When we create the segments for the test campaigns in MailChimp, we use this Test Variation number to split you into either a test group or the control group. Then we send you the appropriate drip campaign.

hackerman man standing gif

Moments before inventing the Test Variation number.

To reference our examples above once more, if we were running a by-the-books scientific study, we’d need nine such groups to test the nine different variations of our testing flow. But in our simplified version, we only need two Test Variations to get the results we want.

So we could have just assigned everyone either a one or a two. But that’s not what Hackerman would do! Instead, we assigned everyone a number between one and six. This helps ensure a more even (and random) split between groups, and allows for three-way split testing as well if we’re feeling particularly… testy. Ones, twos, and threes went into our control group and received the same emails we usually sent. Fours, fives, and sixes went into the experimental group and received our all-new flow.

Here’s what MailChimp’s Segment tool looks like:

Email Marketing by Testing Segment

We used a Test Variation to split our audience.

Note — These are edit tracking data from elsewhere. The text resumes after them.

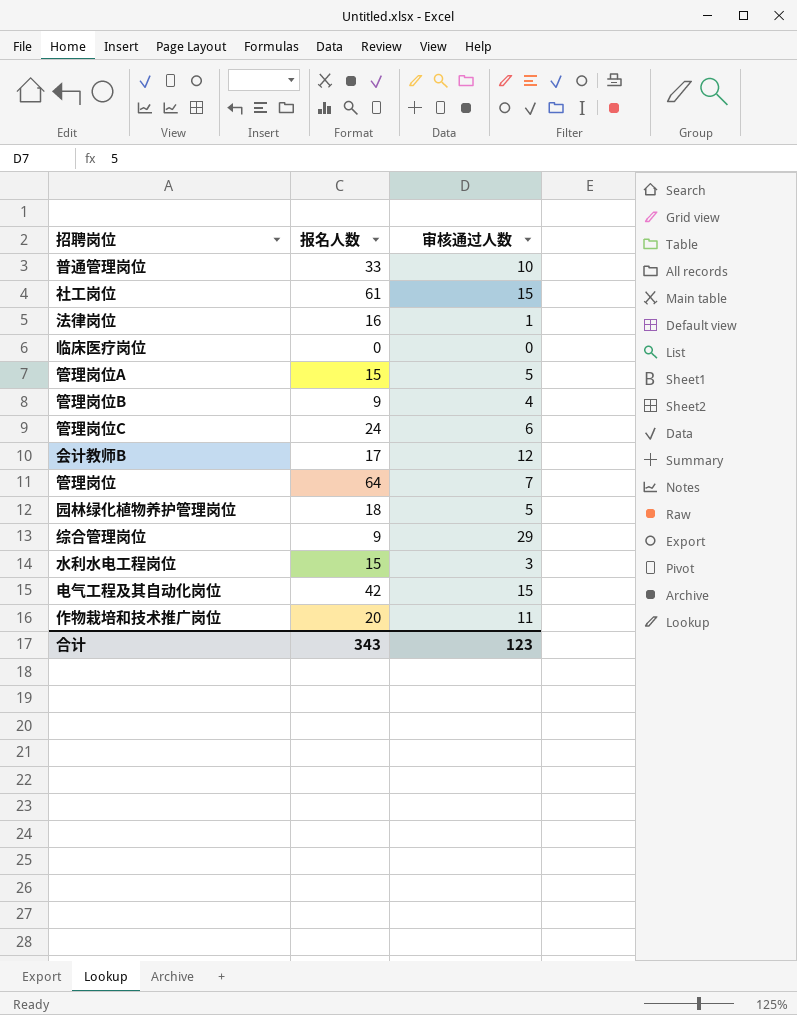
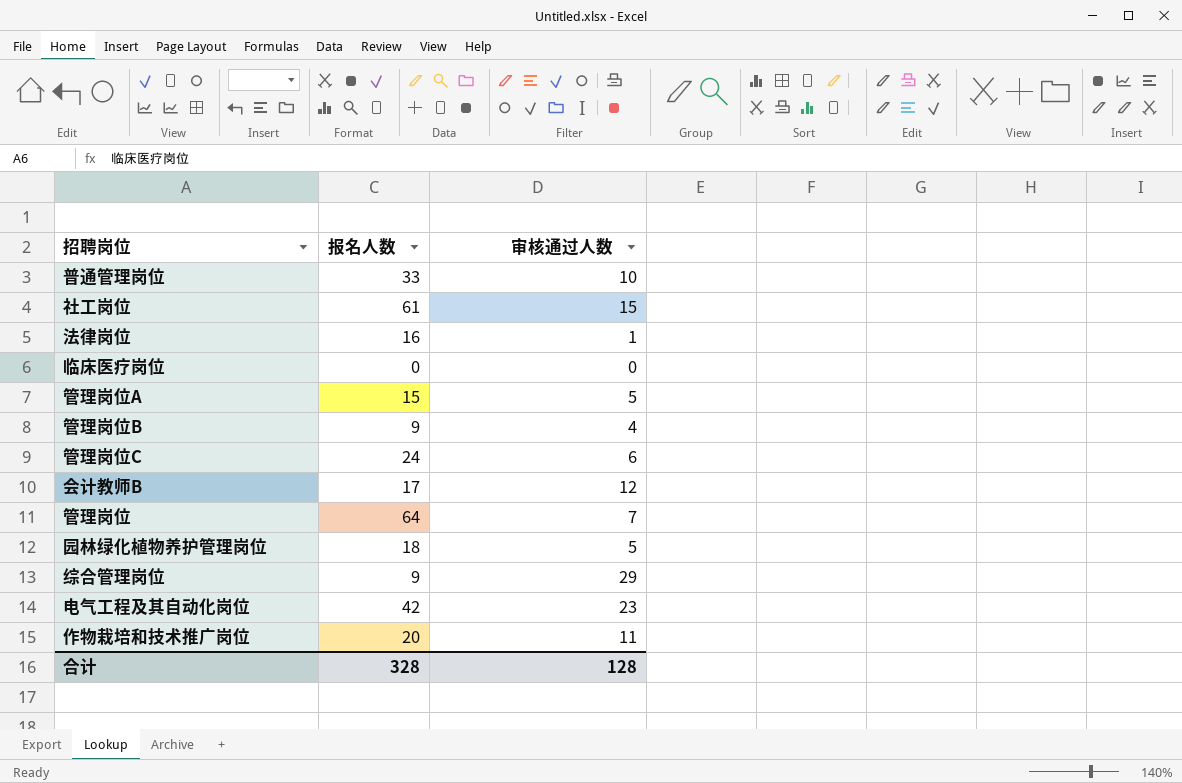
row 水利水电工程岗位: 15 | 3 -> none
电气工程及其自动化岗位 | 审核通过人数: 15 -> 23
合计 | 报名人数: 343 -> 328
合计 | 审核通过人数: 123 -> 128

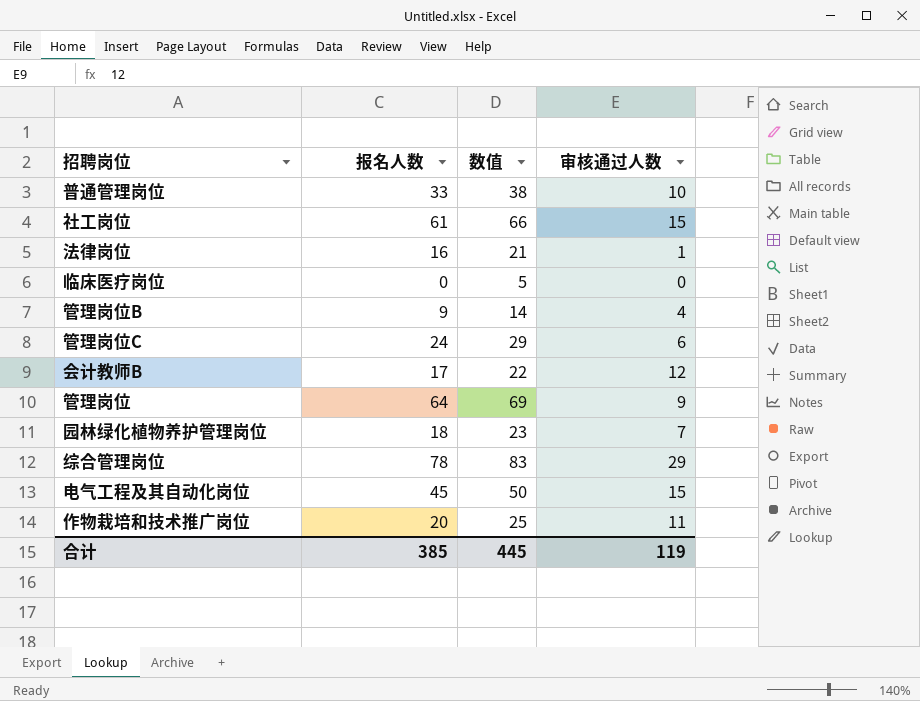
column 数值 | formula: none -> [报名人数] + 5
row 管理岗位A: 15 | 5 -> none
管理岗位 | 审核通过人数: 7 -> 9
园林绿化植物养护管理岗位 | 审核通过人数: 5 -> 7
综合管理岗位 | 报名人数: 9 -> 78
电气工程及其自动化岗位 | 报名人数: 42 -> 45
电气工程及其自动化岗位 | 审核通过人数: 23 -> 15
合计 | 报名人数: 328 -> 385
合计 | 审核通过人数: 128 -> 119

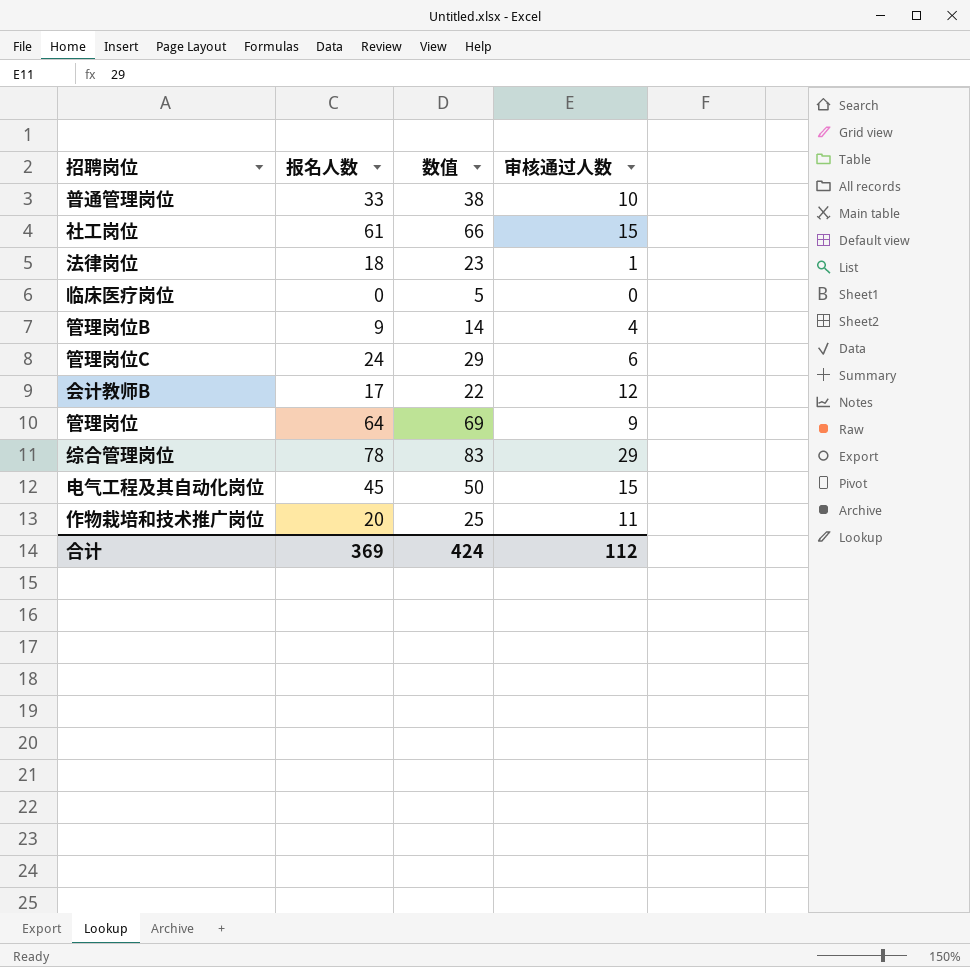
row 园林绿化植物养护管理岗位: 18 | 23 | 7 -> none
法律岗位 | 报名人数: 16 -> 18
法律岗位 | 数值: 21 -> 23
合计 | 报名人数: 385 -> 369
合计 | 数值: 445 -> 424
合计 | 审核通过人数: 119 -> 112

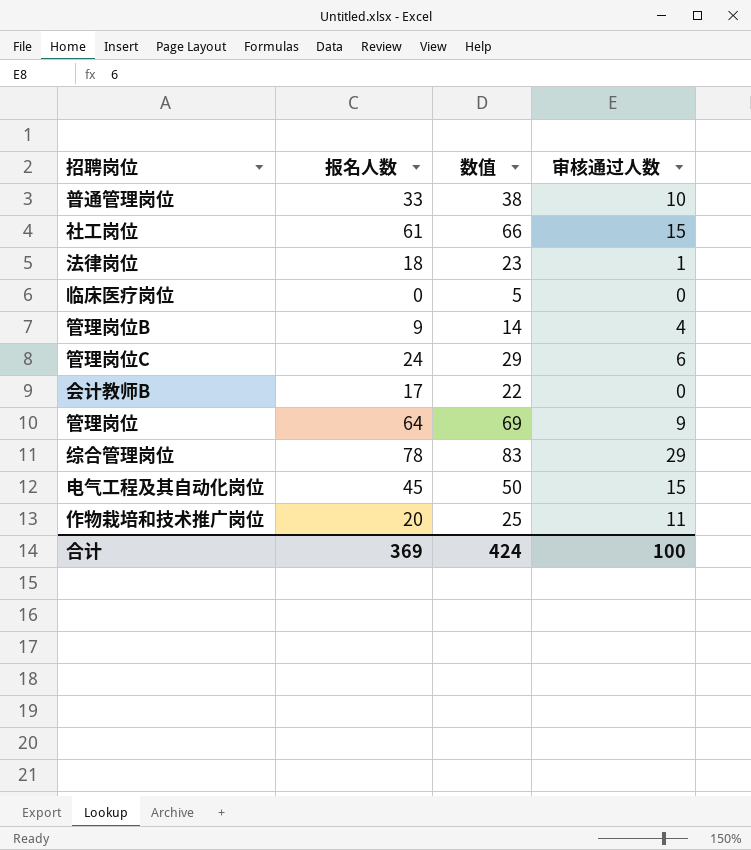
会计教师B | 审核通过人数: 12 -> 0
合计 | 审核通过人数: 112 -> 100

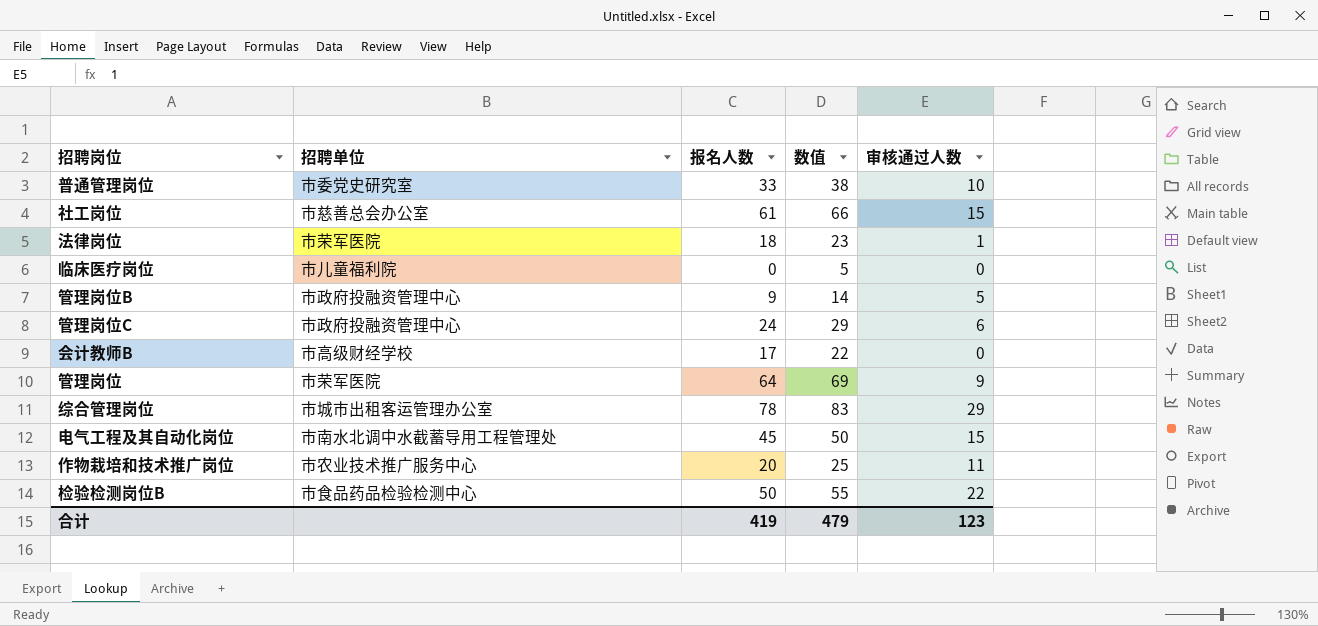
column 招聘单位 | position: none -> 2
管理岗位B | 审核通过人数: 4 -> 5
row 检验检测岗位B: none -> 市食品药品检验检测中心 | 50 | 55 | 22
合计 | 报名人数: 369 -> 419
合计 | 数值: 424 -> 479
合计 | 审核通过人数: 100 -> 123

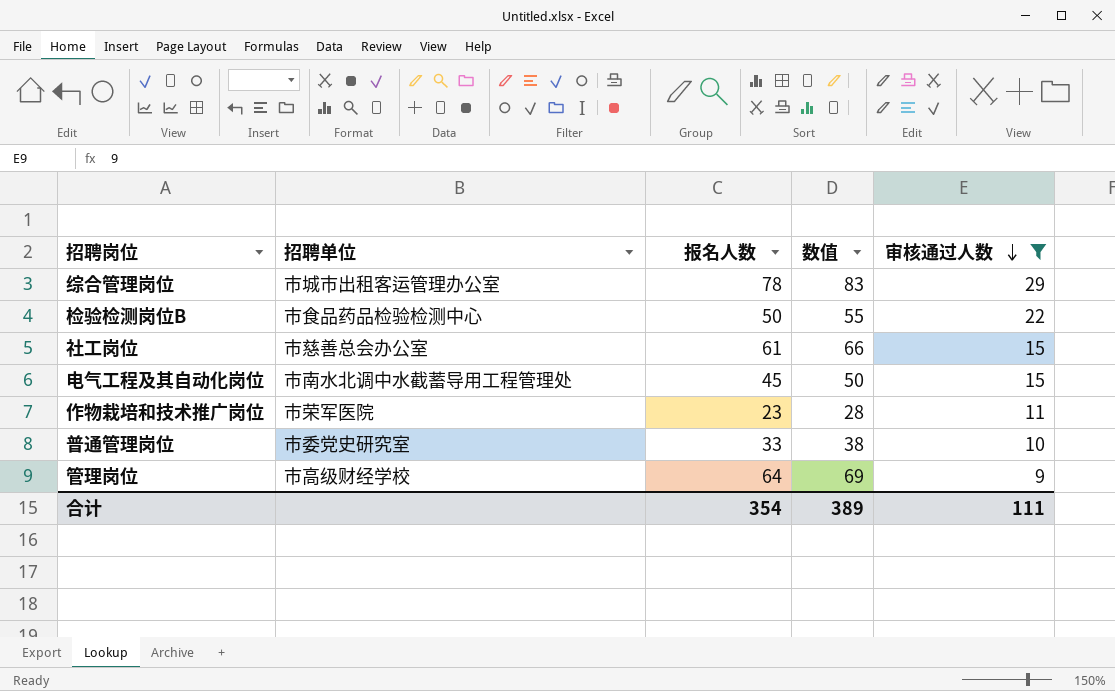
filter: none -> 审核通过人数 >= 9
row order: none -> 审核通过人数 descending
作物栽培和技术推广岗位 | 招聘单位: 市农业技术推广服务中心 -> 市荣军医院
作物栽培和技术推广岗位 | 报名人数: 20 -> 23
作物栽培和技术推广岗位 | 数值: 25 -> 28
管理岗位 | 招聘单位: 市荣军医院 -> 市高级财经学校
合计 | 报名人数: 419 -> 354
合计 | 数值: 479 -> 389
合计 | 审核通过人数: 123 -> 111

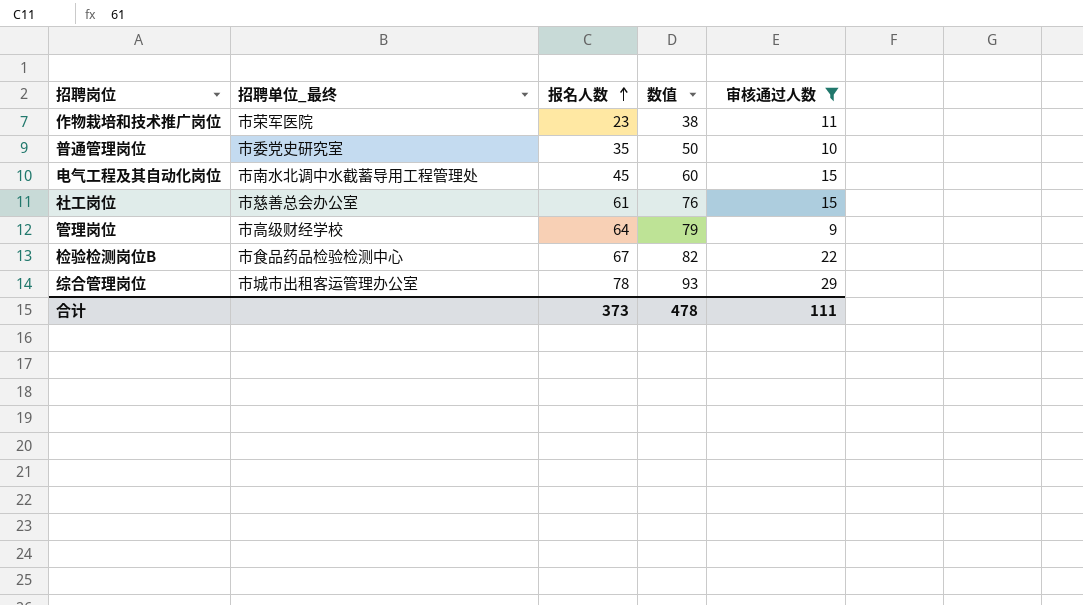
row order: 审核通过人数 descending -> 报名人数 ascending
column name: 招聘单位 -> 招聘单位_最终
column 数值 | formula: [报名人数] + 5 -> [报名人数] + 15
普通管理岗位 | 报名人数: 33 -> 35
检验检测岗位B | 报名人数: 50 -> 67
合计 | 报名人数: 354 -> 373
合计 | 数值: 389 -> 478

Note that you only need to do this for the first email in the automated series! All of the other emails are connected to this email, making it a little easier to split up your flows for testing. Thanks, MailChimp!

How We Measure Success

The trickiest part of our hacked-together testing process is measuring the results.

We’re looking at two main things: Open Rate and Click Rate. Open Rate is how many people open each email, and Click Rate is how many people click on a link within each email. These are pretty obviously vital stats, right?

The reason it’s tricky to measure success is because we need concrete numbers to work with, but MailChimp gives these numbers as percentages. So we’ve built a spreadsheet that takes the percentage rates and total number of emails sent, and spits out actual numbers for clicks and opens. It looks like this:

Email Testing Spreadsheet

Don’t worry, we’ll explain the columns in a second!

So why do we need the actual number of opens and clicks? Because we then take those numbers and feed them into VWO’s A/B Split Test Significance Calculator to see if our results are statistically significant.

Here’s what that looks like:


Without getting to mathtastic, this calculator basically figures out if your sample sizes are big enough to show a real change. In the above example, they are not – which is why our “Significant?” column in the spreadsheet also shows a “No.”

We keep running a test and hand-feeding the numbers into the spreadsheet and calculator until it shows significance, or we decide that it’s gone on long enough to show that there’s no real impact from the change. And sometimes, that can be a pretty valuable lesson as well!

Our Biggest Lesson So Far

We’ve gleaned a lot of useful information from our hacked together testing, including swapping out some subject lines and changing around the content of specific emails. But in the overall scheme of things, our most valuable learnings so far have come from a test that showed no significant change in performance – that very same test we’ve been using as an example in the above images.

In this test, the only thing that was different between our two campaigns was the amount of time between each email. In our control, we had three emails spread out over roughly the course of a month. In our test, we condensed that schedule down to 10 days.

And guess what? The results were pretty much the same.

Essentially, we learned that we could reduce the timeframe of our intro email campaign to roughly one-third of its original length with no negative effects. So of course that became our new standard! Not only will this help bring in new customers more quickly, but it’ll make all of our future tests run more quickly as well. And that’s the sort of thing that will pay dividends well down the road.

We’ll be back with more information from these tests, as well as from our general adventures in email marketing, down the road. For now – well, if you’re feeling like having a little fun with MailChimp, give this automated campaign testing trick a shot!